▸ **WHAT THE TASK ASKS**
The answer should be an exact repeat of the stretch of material below from the line containing "display:flex; border-bottom:3px solid" through the line containing "font-size:10.2px; line-height:12px; padding:4px".

▸ **INPUT DATA**

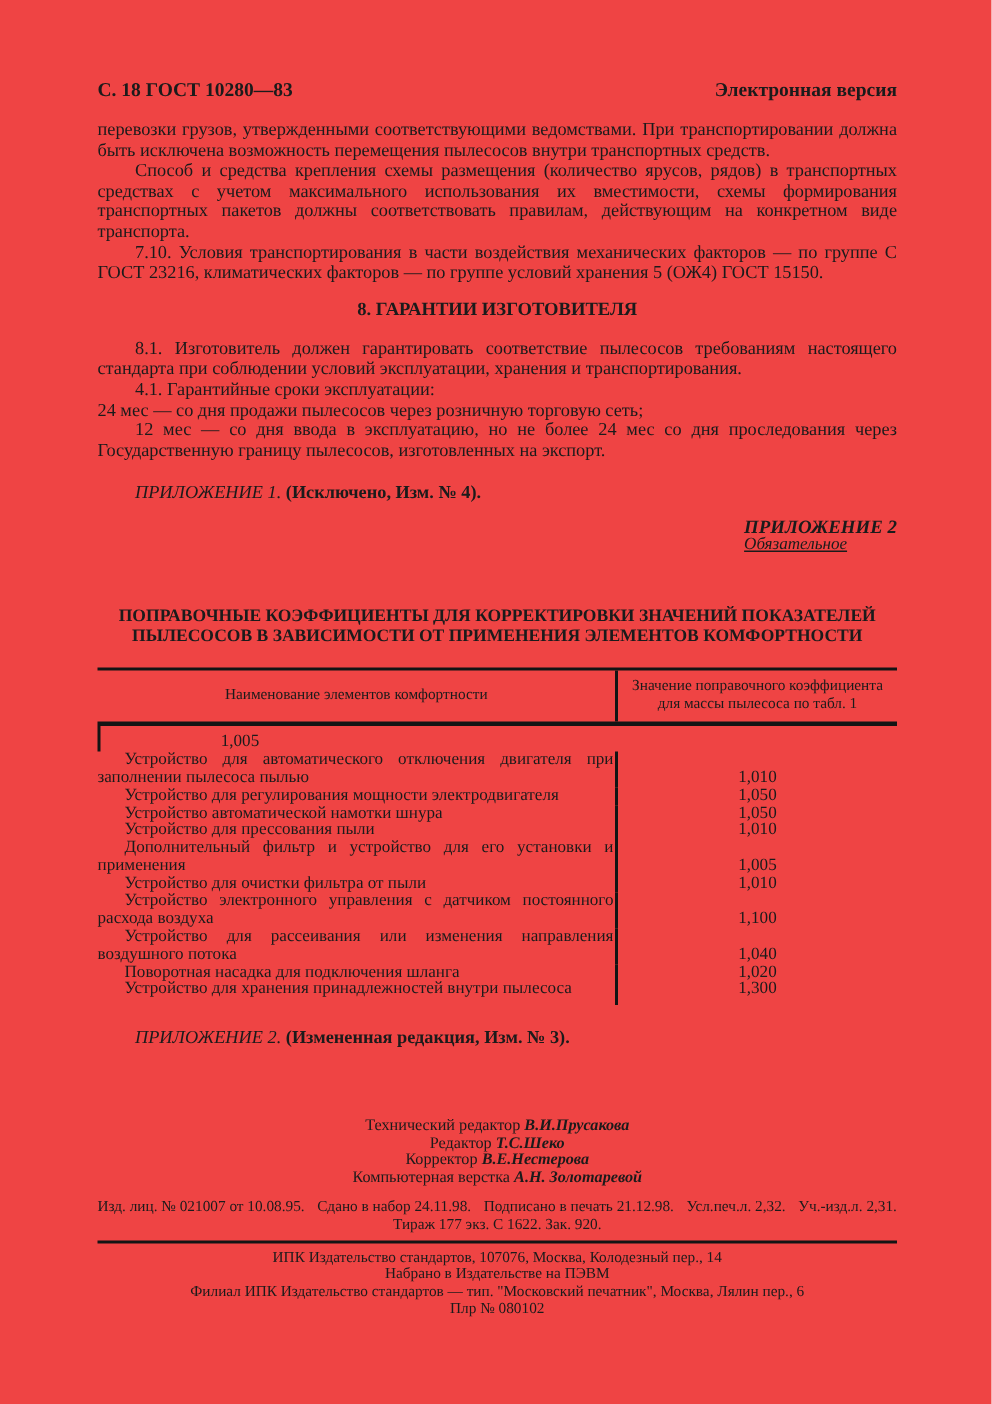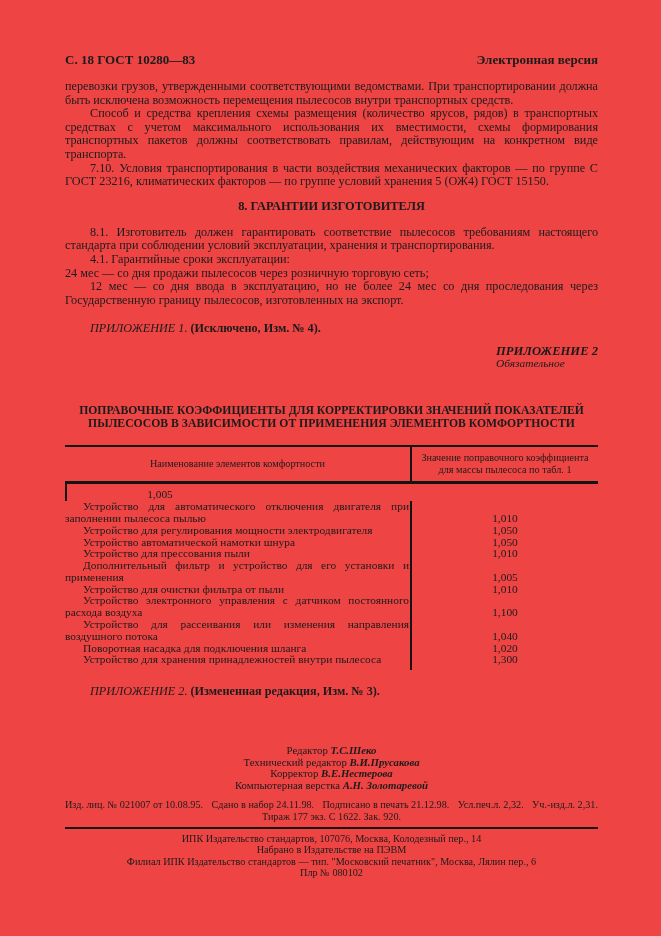--- a/index.html
+++ b/index.html
@@ -19,21 +19,21 @@
 
   .h8 { text-align:center; font-weight:bold; font-size:12.4px; margin:10px 0 12px 0; }
 
   .annex1 { margin-top:14px; text-indent:25px; font-size:12.2px; }
   .annex1 .lbl { font-style:italic; }
   .annex1 .note { font-weight:bold; }
 
   .annex2wrap { text-align:right; margin-top:9px; }
   .annex2inner { display:inline-block; text-align:left; }
   .annex2lbl { font-weight:bold; font-style:italic; font-size:12.6px; line-height:13px; }
-  .annex2sub { font-style:italic; font-size:11.4px; line-height:11.5px; }
+  .annex2sub { font-style:italic; font-size:11.4px; line-height:11.5px;text-decoration:underline; }
 
   .tbltitle { text-align:center; font-weight:bold; font-size:11.7px; line-height:13px; margin-top:33px; }
 
   
   .tbl { margin-top:15px; border-top:2px solid #141414; }
   .tblhead { display:flex; border-bottom:3px solid #141414; align-items:stretch; }
   .th1 { width:345px; box-sizing:border-box; display:flex; align-items:center; justify-content:center;
          font-size:10.2px; line-height:12px; padding:4px 10px; text-align:center; }
   .th2 { width:188px; box-sizing:border-box; border-left:2.5px solid #141414;
          font-size:10.2px; line-height:12px; text-align:center;
@@ -159,26 +159,26 @@
     </div>
   </div>
 
   <div class="annexnote">
     <span class="lbl">ПРИЛОЖЕНИЕ 2.</span>
     <span class="note">(Измененная редакция, Изм. № 3).</span>
   </div>
 
   <div class="credits">
     <div class="credit">
+      <span>Технический редактор</span>
+      <span class="name">В.И.Прусакова</span>
+    </div>
+    <div class="credit">
       <span>Редактор</span>
       <span class="name">Т.С.Шеко</span>
-    </div>
-    <div class="credit">
-      <span>Технический редактор</span>
-      <span class="name">В.И.Прусакова</span>
     </div>
     <div class="credit">
       <span>Корректор</span>
       <span class="name">В.Е.Нестерова</span>
     </div>
     <div class="credit">
       <span>Компьютерная верстка</span>
       <span class="name">А.Н. Золотаревой</span>
     </div>
   </div>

▸ **RESULT**
   .tblhead { display:flex; border-bottom:3px solid #141414; align-items:stretch; }
   .th1 { width:345px; box-sizing:border-box; display:flex; align-items:center; justify-content:center;
          font-size:10.2px; line-height:12px; padding:4px 10px; text-align:center; }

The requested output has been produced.